When I first saw Sergeant Robert Elliot, he was attempting to steal a roast chicken that he couldn’t eat from a pan in Alison’s kitchen. And his explanation, that he was taking it to some homeless friends, was clearly a lie. Later, Mac had found the measuring cup of chicken gravy in his room, even as he’d been pulled from his bed by the wrist that held the bracelet.

“I think the bracelet on Mac’s arm might really be the last one with Sergeant Elliot’s name on it,” I told Paul. “And as long as there’s one on a wrist somewhere, the sergeant is stranded.”

Chapter 9

“I think it might be time to go wake Mac,” Paul said, “because I think you might be right, Loretta.”

“I’ll go,” Alison said and stood.

“Hold on,” Paul told her. “We need to coordinate our plan.”

“Our plan?” Alison asked. “We have a plan?”

Paul didn’t acknowledge her humor. “I think you need an excuse to ask Mac to come out,” he told Alison. “Something that’s not about the bracelet.”

“Tell him you’re making lunch,” I suggested.

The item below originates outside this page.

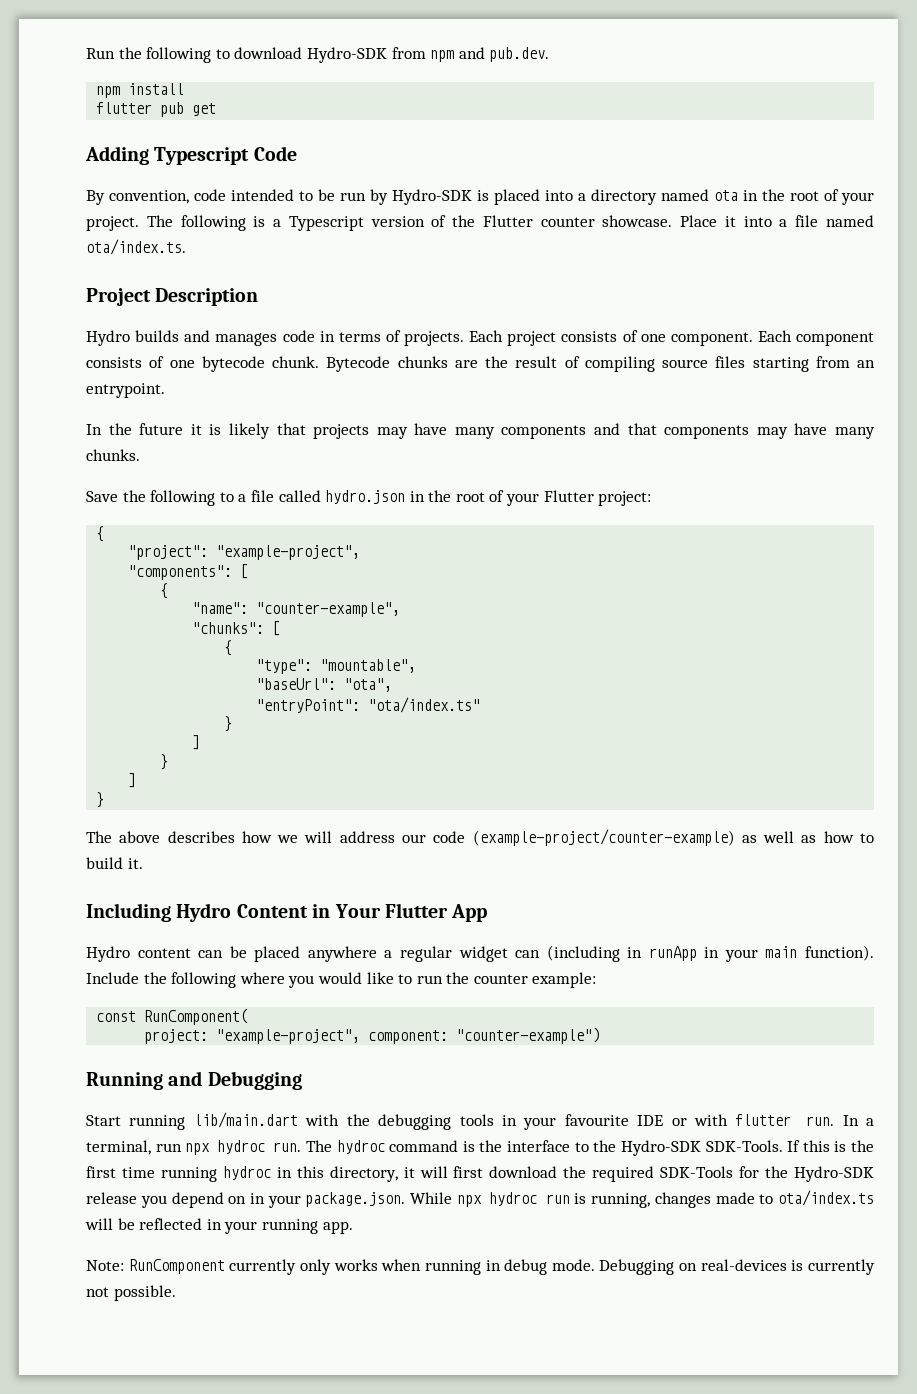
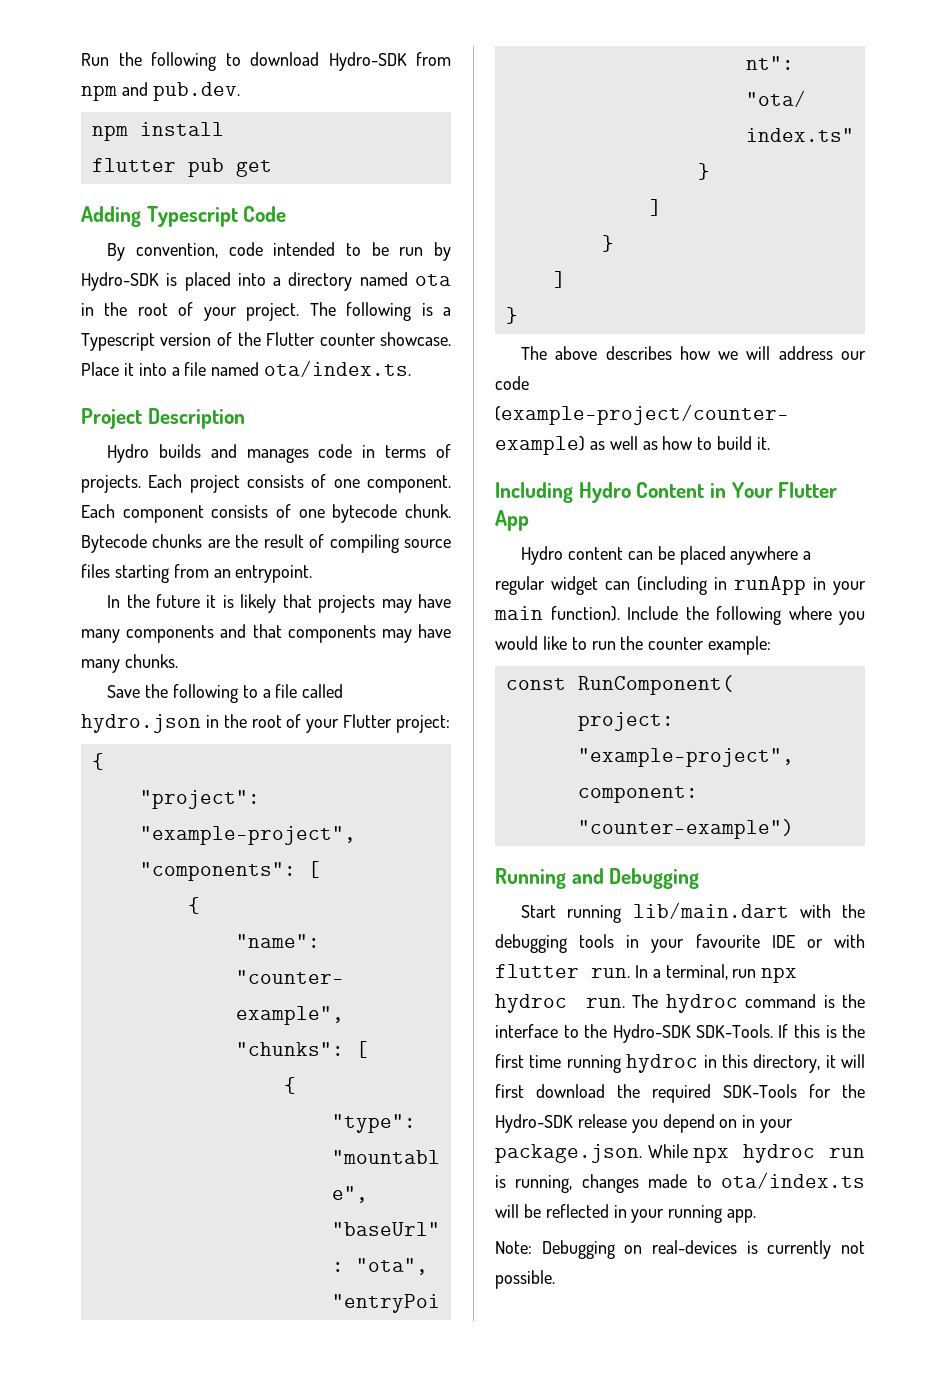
[128,1259,595,1275] RunComponent currently only works when running in debug mode. -> (532, 1247) none

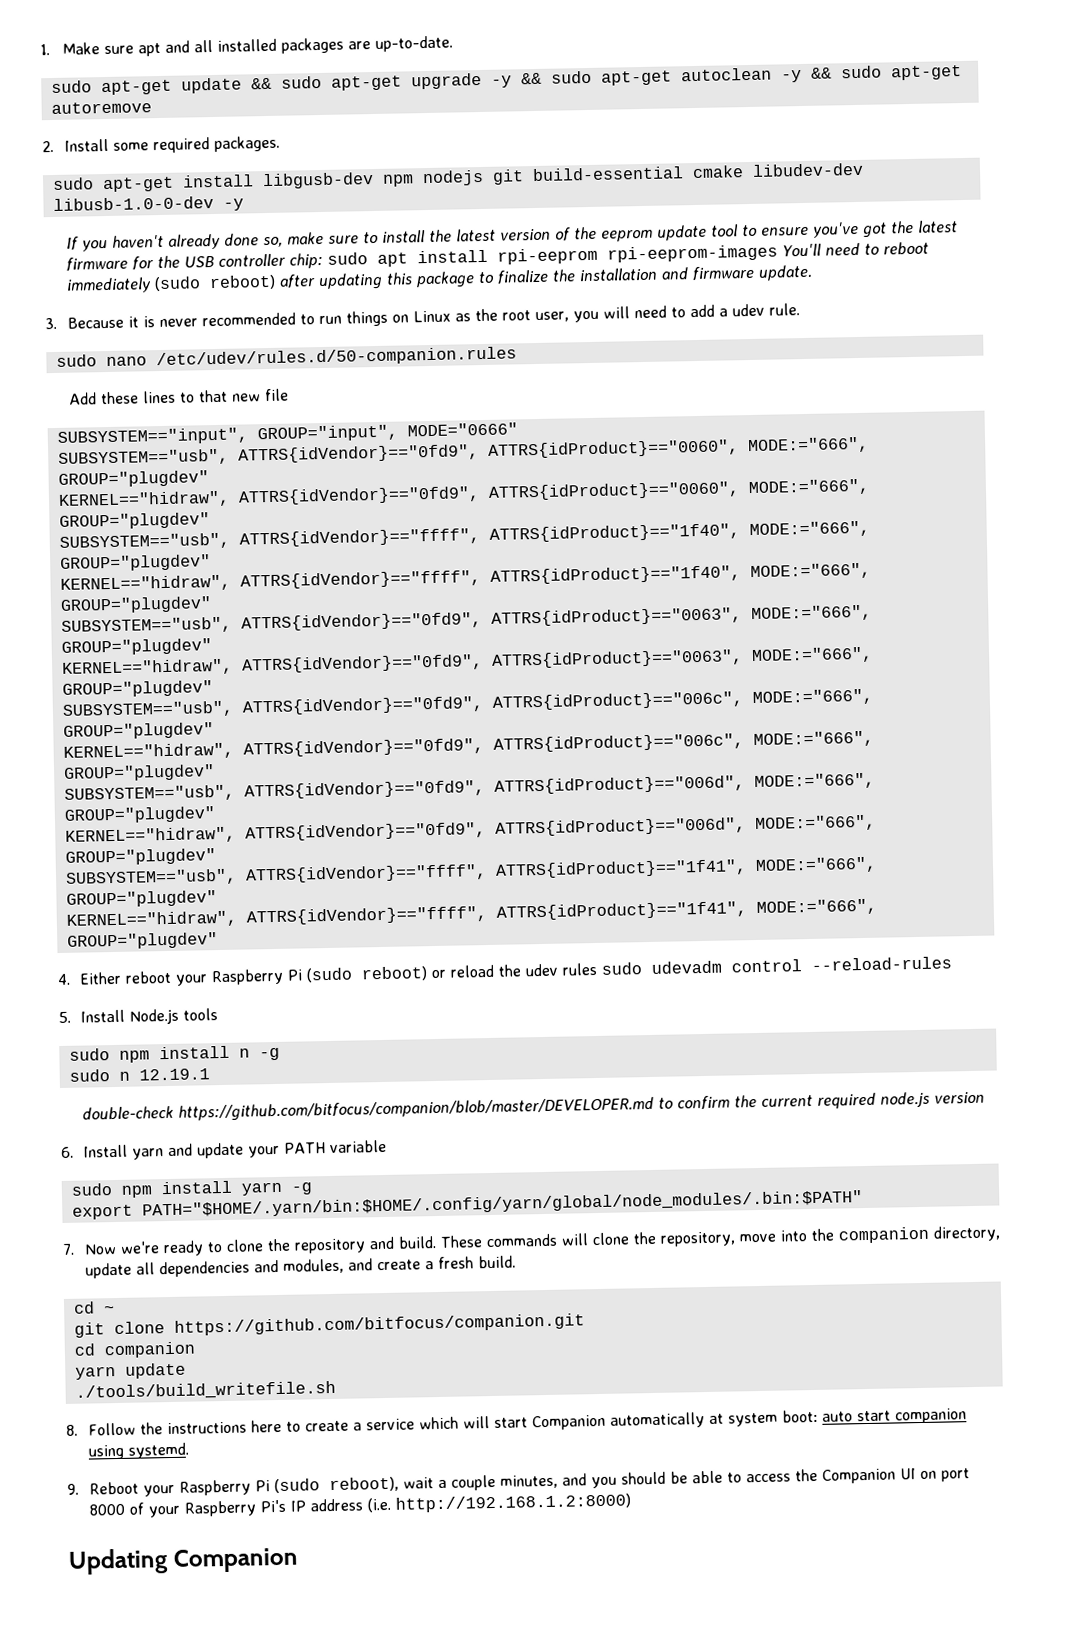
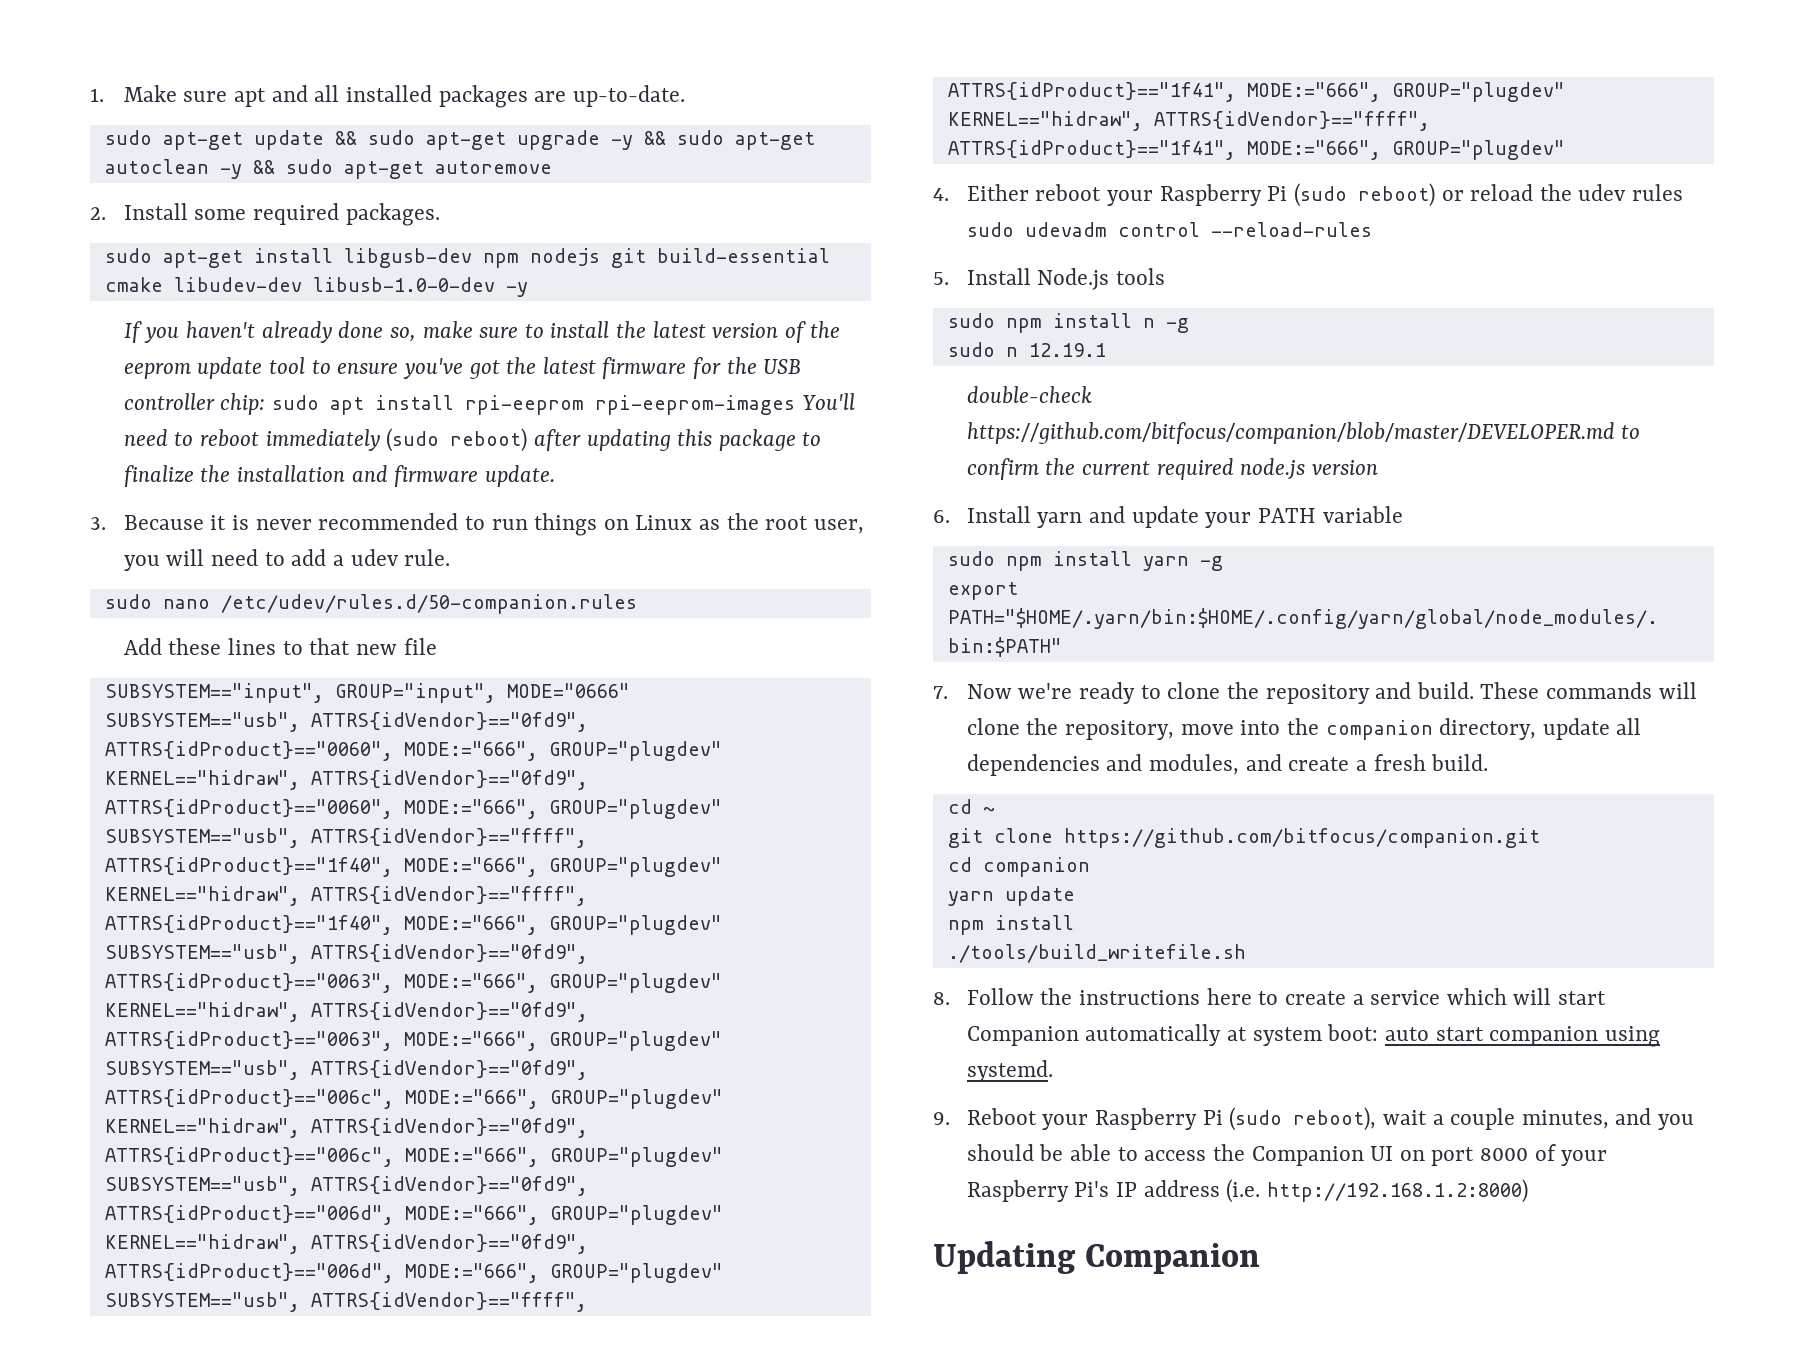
(186, 1370) none -> [947,915,1074,935] // npm install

“That’s not bad,” Paul continued. “He can’t go out for food in the storm; nothing will be open.”

“Mom?” Alison said. She knew we had no lunch prepared.

“I’m on it, honey,” I said. I went to the fridge, taking a mental inventory of its contents as I went. I took out the challah bread, some sliced turkey and the leftover chicken from the night before, along with some lettuce, tomato and mayonnaise. I’d brought everything but the mayo in my backpack yesterday. “We’ll have chicken or turkey sandwiches. I hope Mac isn’t a vegetarian, but I can work something out for him if he is.”

As Alison left the kitchen to get Mac and I started preparing plates with all the different ingredients so we could assemble our sandwiches personally, Sergeant Elliot appeared in the kitchen doorway with a sheepish expression on his face.

Paul looked up at Robert with a quizzical expression. “Sergeant?”

“I . . . regret leaving so abruptly before,” the new ghost said. “I’m afraid I haven’t been entirely honest with you. That was a mistake.”

“You weren’t really searching for the bracelet, were you, Sergeant?” Paul asked. “You knew Mac had it, and you were trying to get it away from him.”

“I need it,” Sergeant Elliot answered. “What I told you about it was true.”

“You want to evolve, to move on to the next level of existence,” Paul agreed, “but you need that one bracelet. Is it the last one?”

The sergeant nodded. “The last one still being worn. And that crazy hippie won’t let it go.”

On cue, Alison ushered Mac into the kitchen as I started to put the food out on the island, where Melissa had been busy setting four places.

“Come in, Mac,” I said. “We’ve got some sandwiches for you, if you’re hungry.”

“Thank you,” said Alison’s guest. He was dressed in a long-sleeved T-shirt with a peace sign over a tie-dyed pattern and had changed his headband to one in a khaki camouflage pattern. I noticed that Sergeant Elliot’s lip curled into a small sneer.